• _YOUR ASSIGNMENT_: Return nothing but the lines from the one containing "left: 0; right: 0; top: 0;" through the end of the records below, exactly as they stand and without pictures.

• _RECORDS SHOWN_:
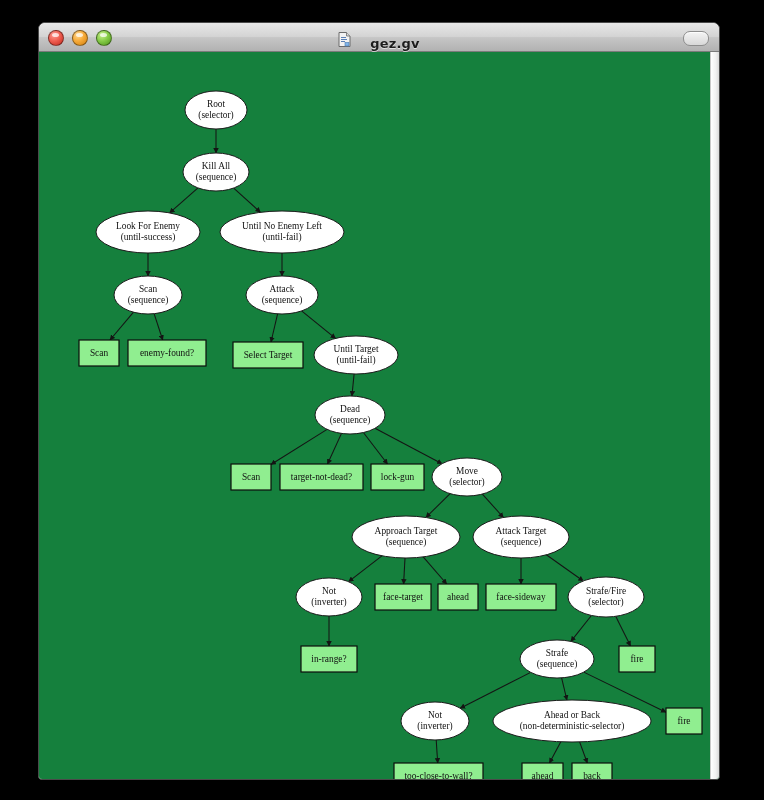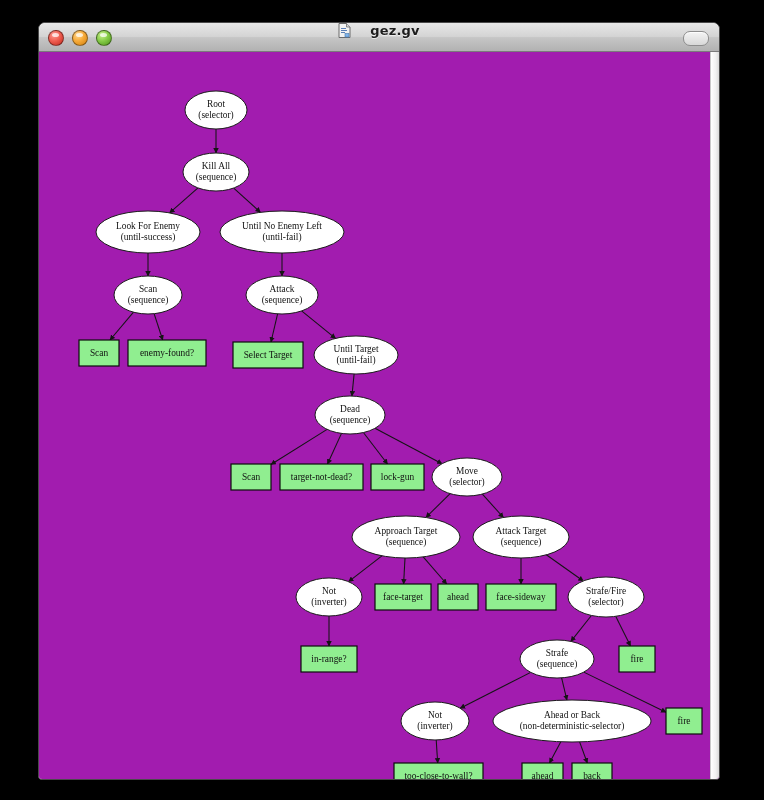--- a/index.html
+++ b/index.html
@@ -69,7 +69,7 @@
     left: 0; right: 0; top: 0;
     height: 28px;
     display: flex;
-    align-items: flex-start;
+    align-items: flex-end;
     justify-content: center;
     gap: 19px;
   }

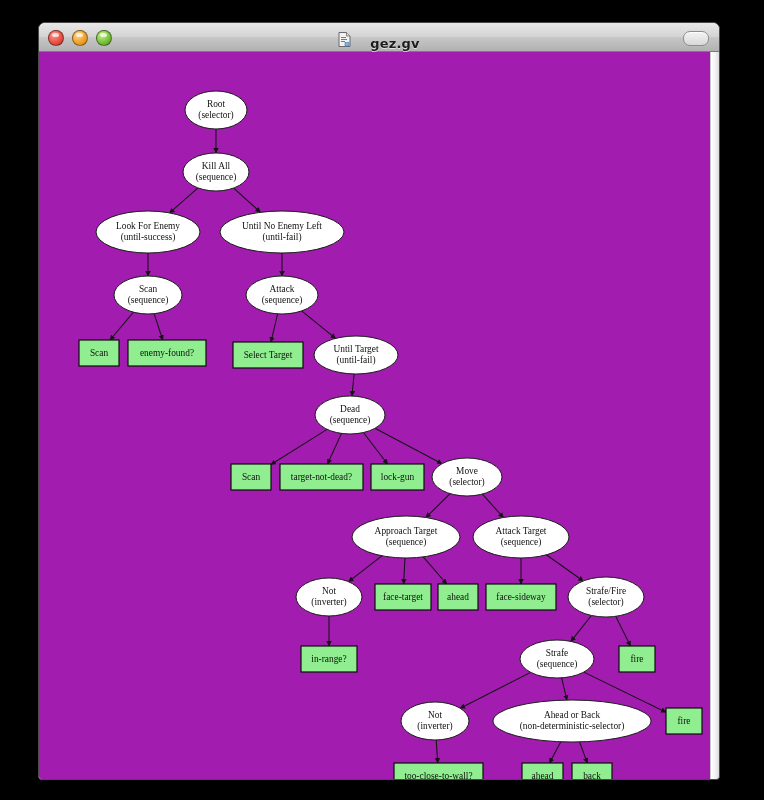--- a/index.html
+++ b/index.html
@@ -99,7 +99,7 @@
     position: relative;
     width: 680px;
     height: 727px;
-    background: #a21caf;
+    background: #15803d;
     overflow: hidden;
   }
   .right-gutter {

• _SOLUTION_:
     left: 0; right: 0; top: 0;
     height: 28px;
     display: flex;
-    align-items: flex-start;
+    align-items: flex-end;
     justify-content: center;
     gap: 19px;
   }

--- a/index.html
+++ b/index.html
@@ -99,7 +99,7 @@
     position: relative;
     width: 680px;
     height: 727px;
-    background: #a21caf;
+    background: #15803d;
     overflow: hidden;
   }
   .right-gutter {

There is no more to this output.